Orthologous pair transfer and hybrid Bayes methods to predict the protein-protein interaction network of the Anopheles gambiae mosquitoes

Abstract

Based on the published protein-protein interaction maps of five organisms and other public databases for domain-domain and protein-protein interactions, two new approaches are proposed to infer the protein-protein interaction network of the Anopheles gambiae (A. gambiae) mosquitoes. Our main contributions are: i) Adopted an orthologous protein pair transfer method that has so far not been seen in literature ii) Proposed a new hybrid Bayes method; iii) Used voting machines at two levels of the combined classifier/predictor; iv) Used heterogeneous datasets as the training data; v) And finally, used the trained classifier to predict the protein interactions maps for A. gambiae, arguably one of a few least known organisms in terms of protein interaction mechanism. With the first method, the orthologous and in-paralogous protein clusters are extracted for both species. The relations between two peer-to-peer proteins in the two species are identified so that the interactions in the D. melanogaster protein interaction maps are transferred to pairs of interacting proteins in A. gambiae. The second strategy, namely the hybrid Bayes, is based on the domain composition of proteins, with which we utilize a probability model to build virtual domain-domain maps by integrating large-scale protein interaction data from five organisms, namely Saccharomyces cerevisiae, Caenorhabditis elegans, Escherichia coli, Mus musculus and Drosophila melanogaster. For the hybrid Bayes method, once the virtual domain-domain interaction maps are constructed, we propose two ways to predict the protein-protein interaction maps. These two methods are compared and then combined to form a voting machine to collectively decide a protein-pair’s candidacy.

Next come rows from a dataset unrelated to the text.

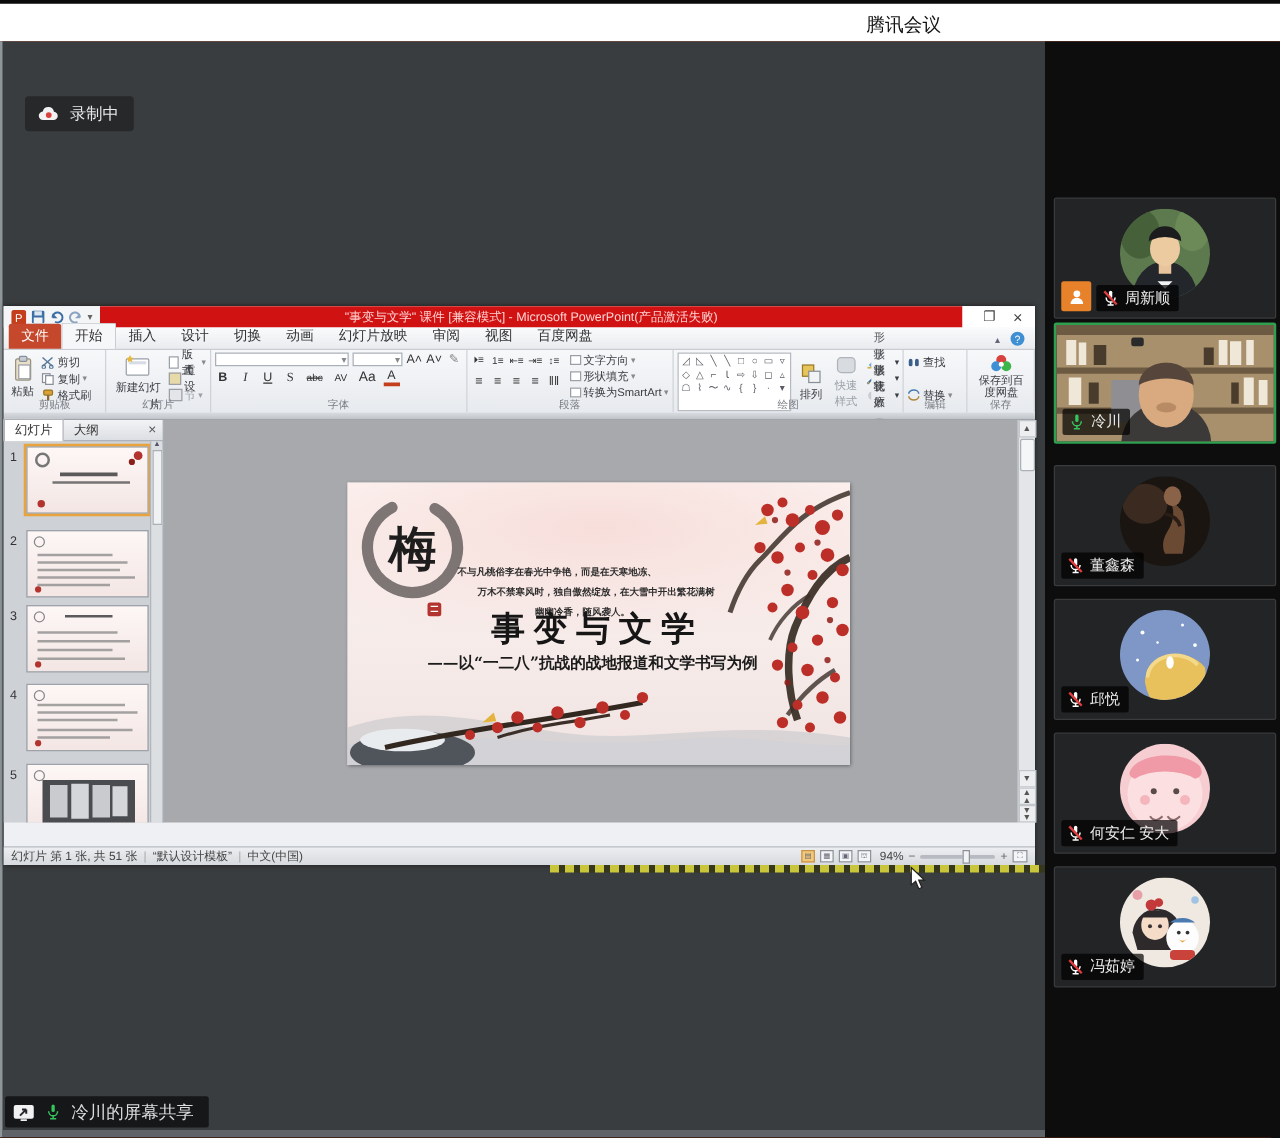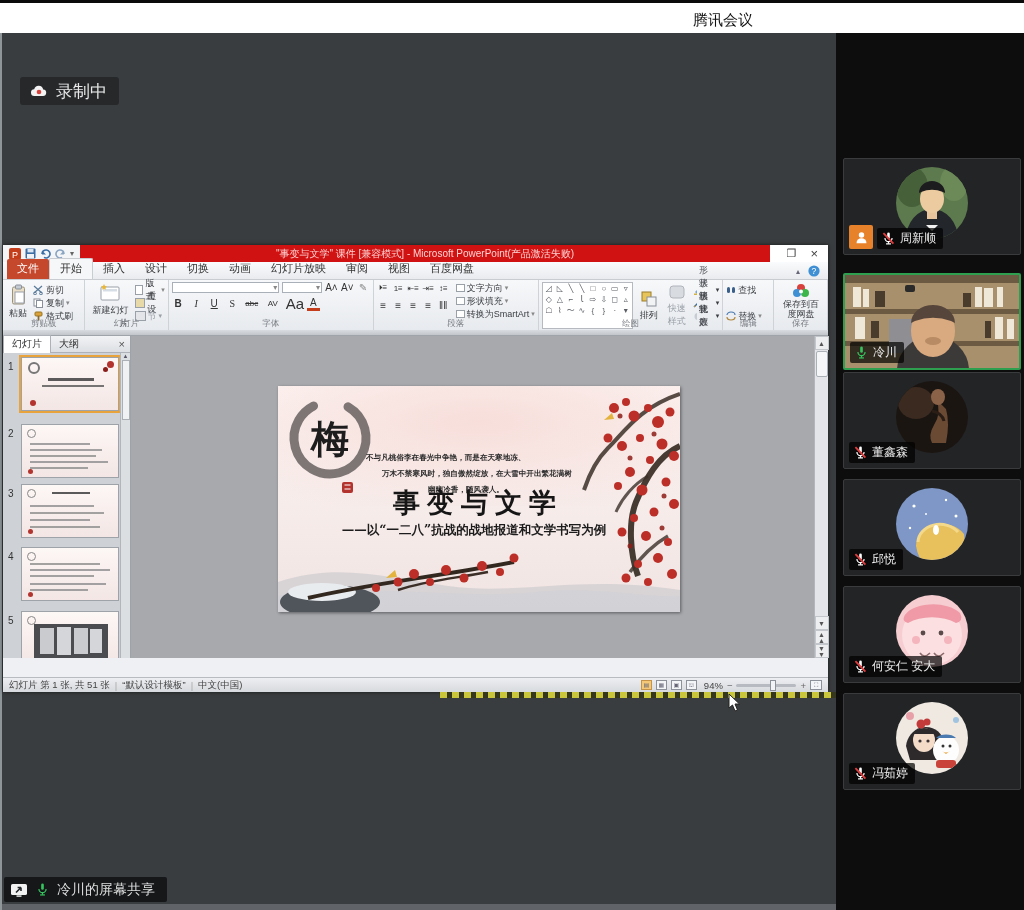--- a/index.html
+++ b/index.html
@@ -16,7 +16,7 @@
 
   #record-badge { left:18px; top:44px; height:28px; background:rgba(22,24,26,.55); border-radius:3px;
     display:flex; align-items:center; gap:8px; padding:0 12px 0 10px; }
-  #record-badge span { color:#e8e8e8; font-size:17px; }
+  #record-badge span { color:#e8e8e8; font-size:13px; }
 
   #share-banner { left:2px; top:844px; height:25px; background:rgba(16,18,20,.88); border-radius:2px;
     display:flex; align-items:center; gap:7px; padding:0 12px 0 6px; }

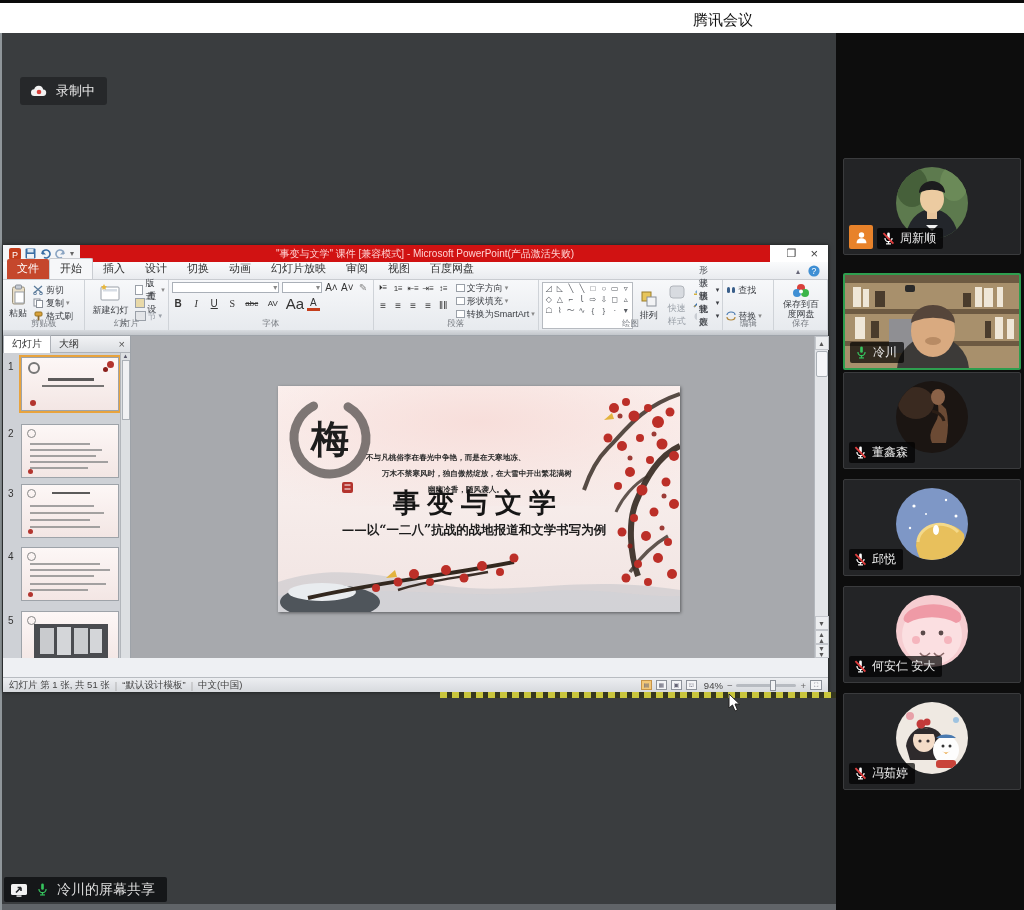--- a/index.html
+++ b/index.html
@@ -315,7 +315,7 @@
           <span class="fmt" style="font-family:'Liberation Serif',serif">S</span>
           <span class="fmt" style="text-decoration:line-through;font-size:8px;width:16px">abc</span>
           <span class="fmt" style="font-size:8px;width:16px">AV</span>
-          <span class="fmt" style="font-size:15px;width:16px">Aa</span>
+          <span class="fmt" style="font-size:11px;width:16px">Aa</span>
           <span class="fmt" style="border-bottom:3px solid #c43e1c">A</span>
         </div>
         <div class="rgroup-label">字体</div>

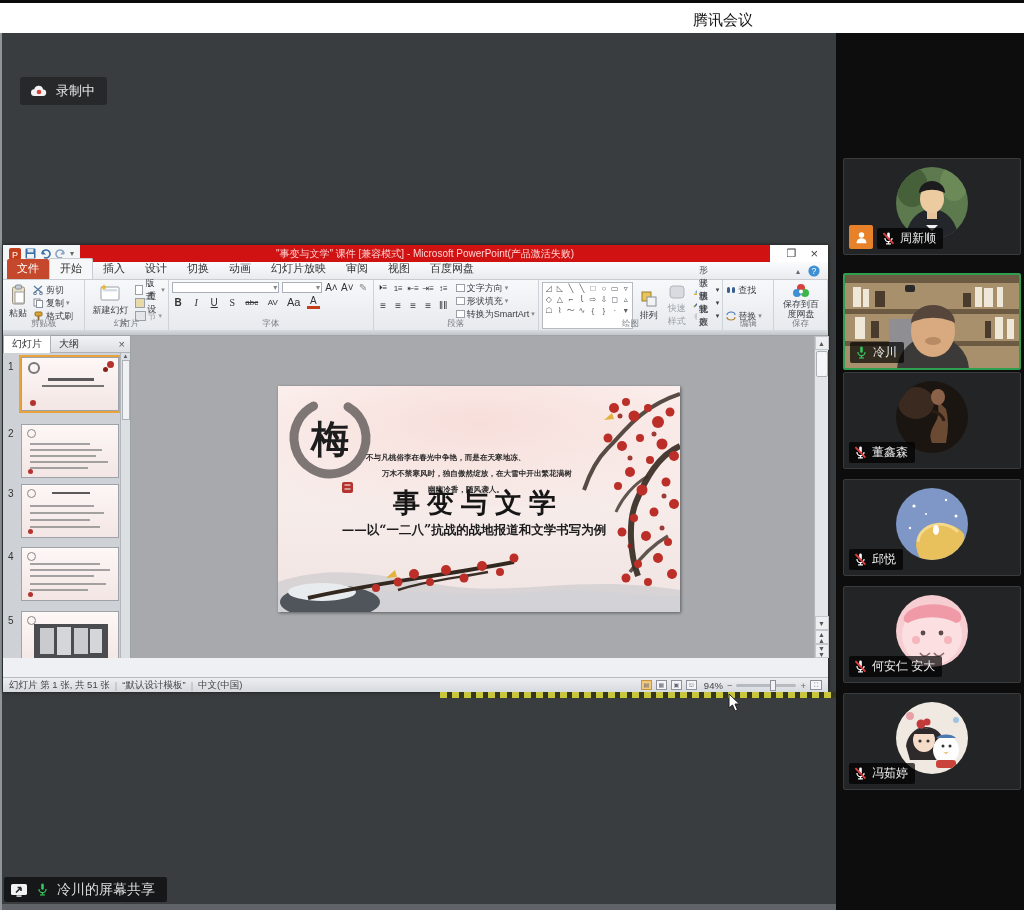--- a/index.html
+++ b/index.html
@@ -711,7 +711,7 @@
       </div>
     </div>
 
-    <div class="tile speaking" style="top:240px">
+    <div class="tile speaking" style="top:225px">
       <svg width="176" height="95">
         <rect width="176" height="95" fill="#a8906c"></rect>
         <rect y="0" width="176" height="8" fill="#6d5a42"></rect>

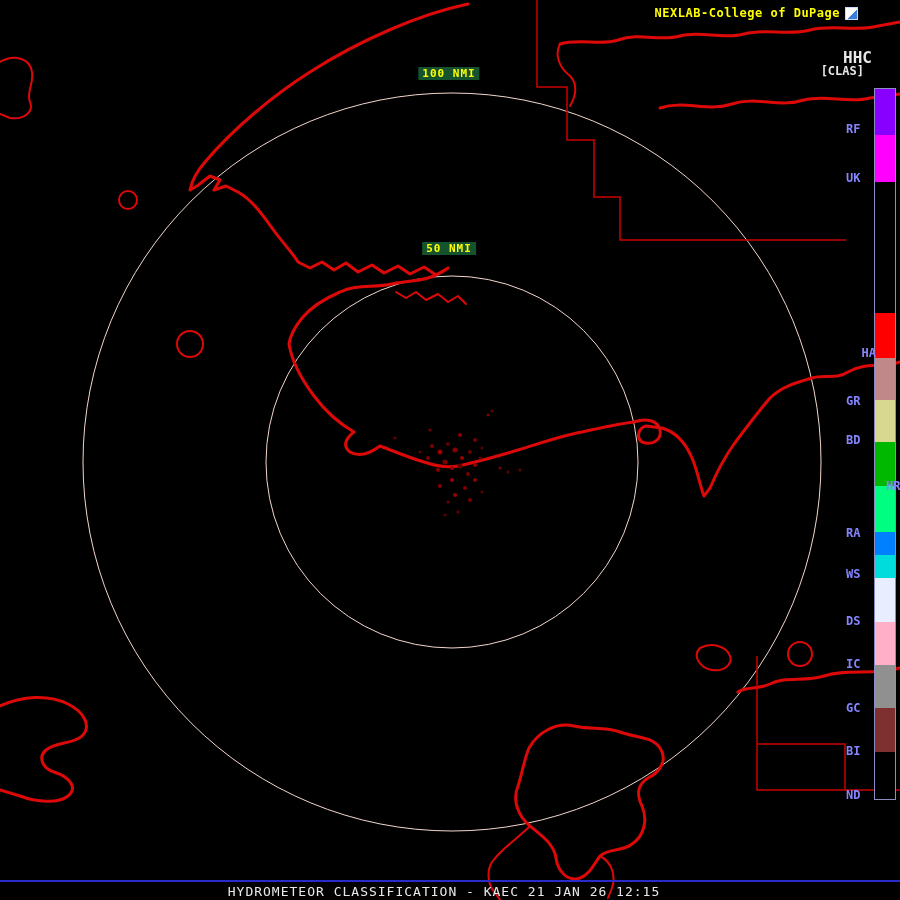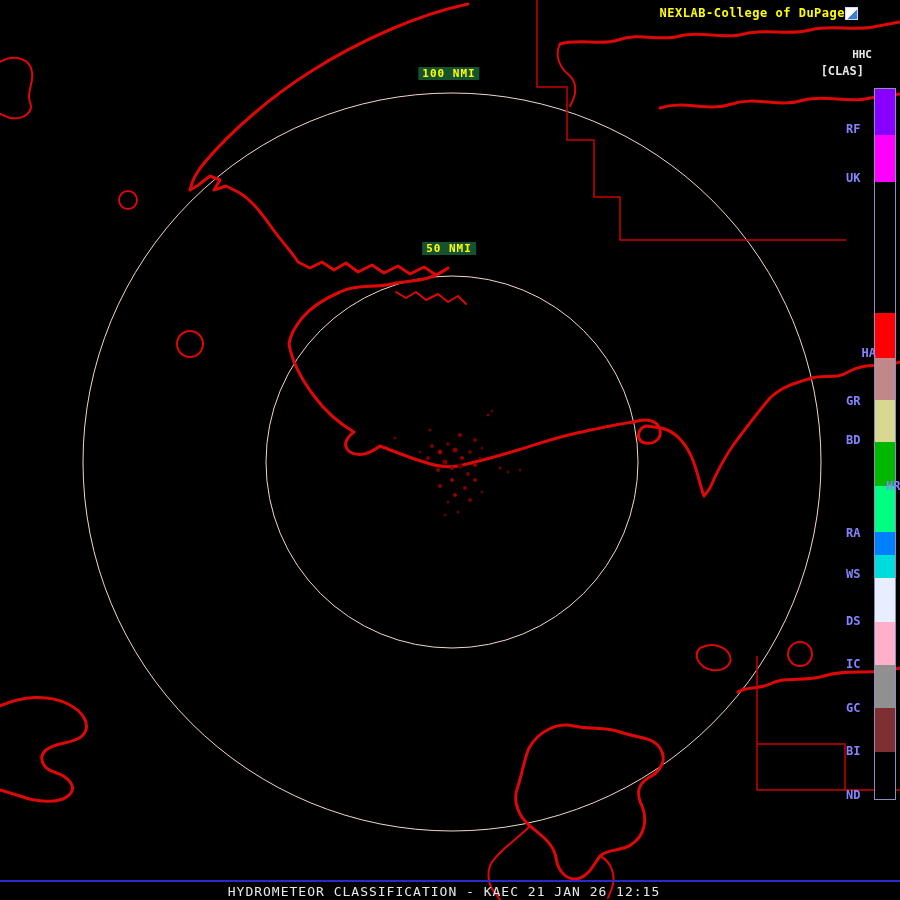--- a/index.html
+++ b/index.html
@@ -72,6 +72,7 @@
     right: 42px;
     display: flex;
     align-items: center;
+    gap: 5px;
   }
   #header .title-text {
     color: var(--title-yellow);

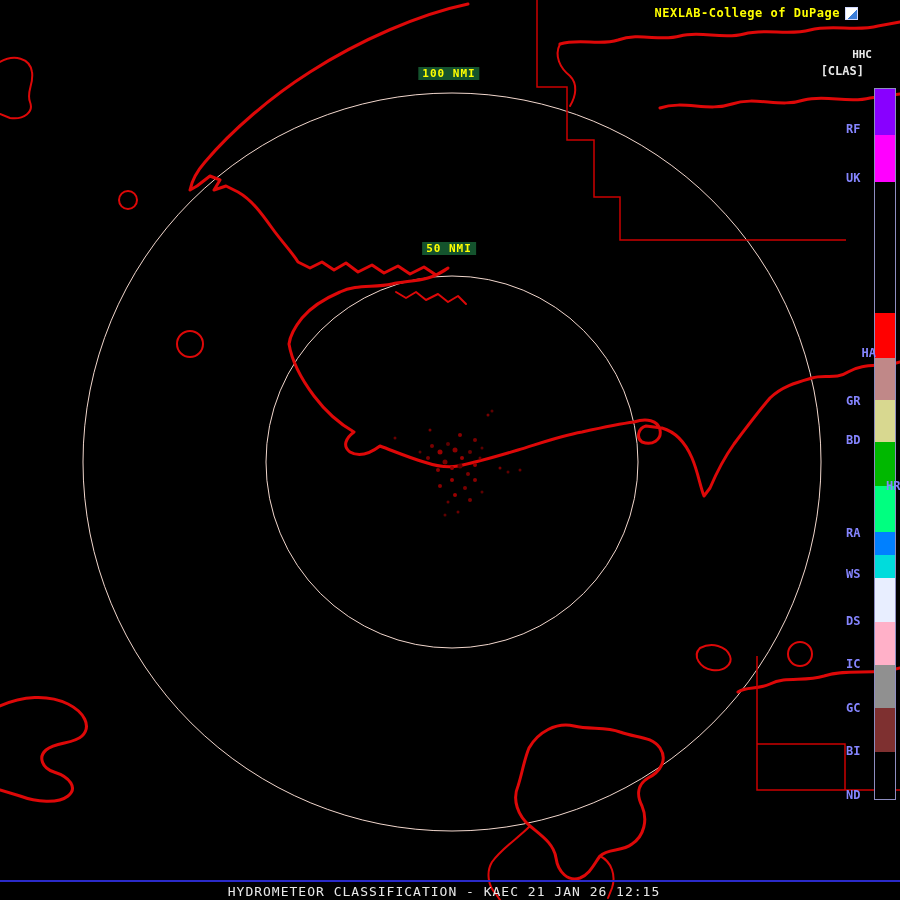--- a/index.html
+++ b/index.html
@@ -93,7 +93,7 @@
     top: 48px;
     right: 28px;
     color: var(--text-white);
-    font-size: 11px;
+    font-size: 16px;
     font-weight: bold;
   }
   #product-mode {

The users could adjust the weights for different methods to flexibly control the output. Parameters are chosen through running different experiments on the training data set. While both the orthologous cluster and hybrid Bayes methods produce encouraging results the second one predicts more protein-protein interaction than the first. Yet these two data sets share a very small fraction of common interactions. We adopt a second voting machine and calibrate the parameters with the putative protein interaction data. Those parameters for the voting machine are used to predict the protein-protein interaction maps of the A. gambiae and produces reasonably good results.